Señalaba al horizonte occidental, donde una suave curva plateada se alzaba atravesando cinco grados del cielo nocturno. Parecía como si alguien hubiera rayado una enorme letra C sobre la oscuridad con un cuchillo…

—Puede que una estela de condensación —dije—. Un avión a reacción de los militares.

—¿De noche? No, de noche no.

—Pues entonces no sé lo que es, Simon. Vamos, vuelve al coche… no tenemos tiempo que perder.

Hicimos mejor tiempo del que esperaba. Llegamos al almacén de suministros médicos, una unidad numerada en un espantoso polígono industrial, con algo de tiempo antes del amanecer. Presenté mi carné de identidad al nervioso guarda nacional apostado a la entrada: me puso en manos de otro guarda nacional y a un empleado civil que me guió entre pasillos de estanterías. Encontré lo que necesitaba y un tercer guarda nacional me ayudó a llevarlo al coche, aunque se apartó rápidamente al ver a Diane jadeando en el asiento de atrás.
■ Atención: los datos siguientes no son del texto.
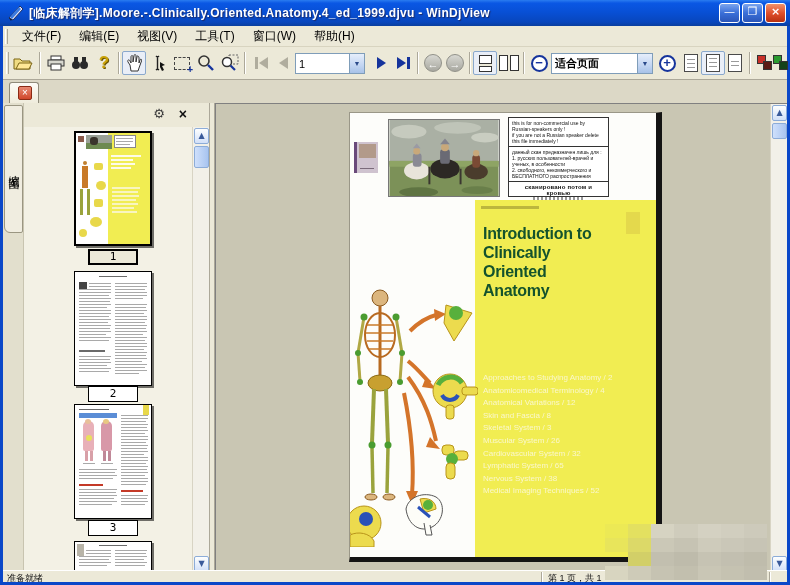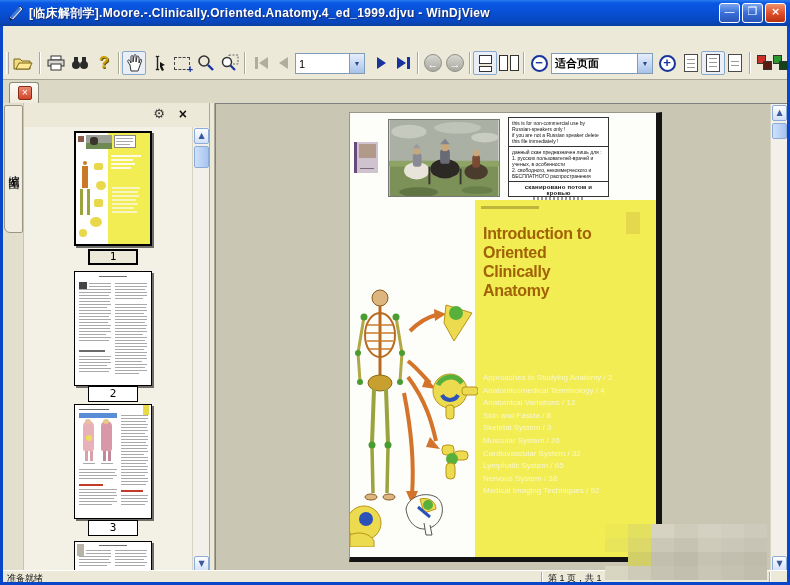"文件(F)" div.menubar { html: none -> <div> <span></span> <span>文件(F)</span> <span>编辑(E)</span> <span>视图(V)</span> <span>工具(T)</span> <span>窗口(W)</span> <span>帮助(H)</span> </div> }
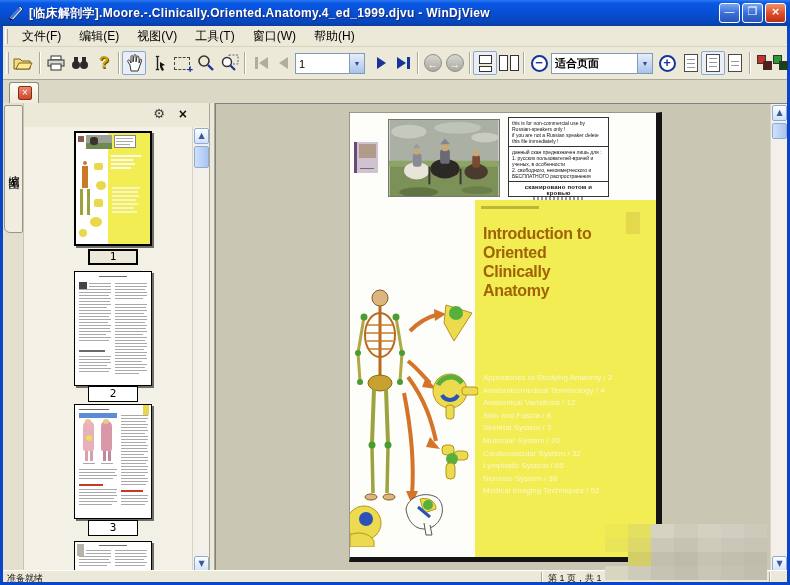"Introduction to" .ytitle { color: #a16207 -> #14532d }
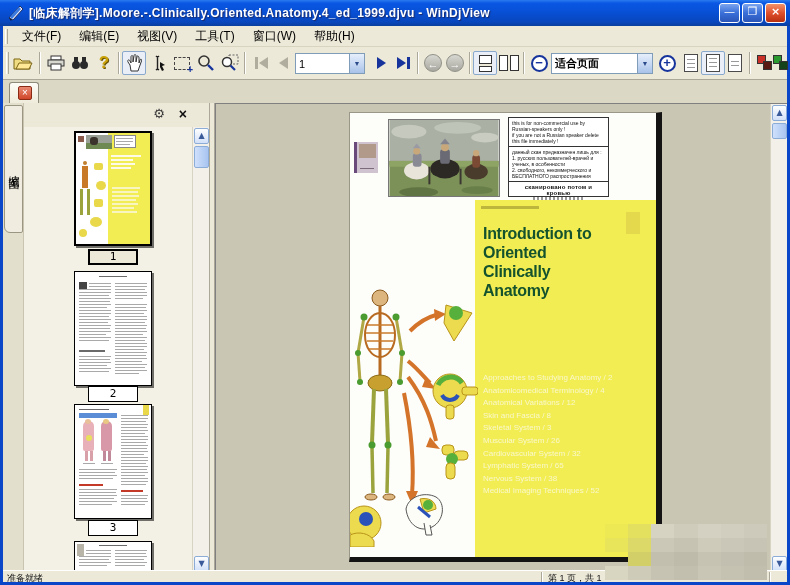"Oriented" div { order: before "Clinically" -> after "Clinically" }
—Buena suerte —dijo. La voz le temblaba un poco.

Me tomé tiempo para preparar el goteo intravenoso, sujeté de forma improvisada la bolsa al colgador de chaquetas del coche, y le enseñé a Simon cómo controlar el flujo y asegurarse de que Diane no se arrancaba la sonda en sueños. (No despertó ni siquiera cuando le introduje la aguja en el brazo.)

Simon esperó hasta que estuvimos de vuelta en la carretera antes de preguntar:

—¿Se está muriendo?

—No si puedo evitarlo —dije, agarrando el volante con más fuerza.

—¿Adonde la llevamos?

—A casa.

—¿Cómo? ¿Atravesando todo el país? ¿A la casa de Carol y E.D.?

—Eso mismo.

—¿ Por qué allí?

—Porque allí puedo ayudarla.

—Ése es un viaje largo, quiero decir, tal y como están las cosas.

—Sí. Será un viaje largo.

Eché un vistazo al asiento de atrás. Simon le acariciaba la frente a Diane, con gentileza. El cabello de Diane le caía lacio y lo tenía apelmazado por el sudor. Simon tenía las manos pálidas allí donde se había limpiado la sangre.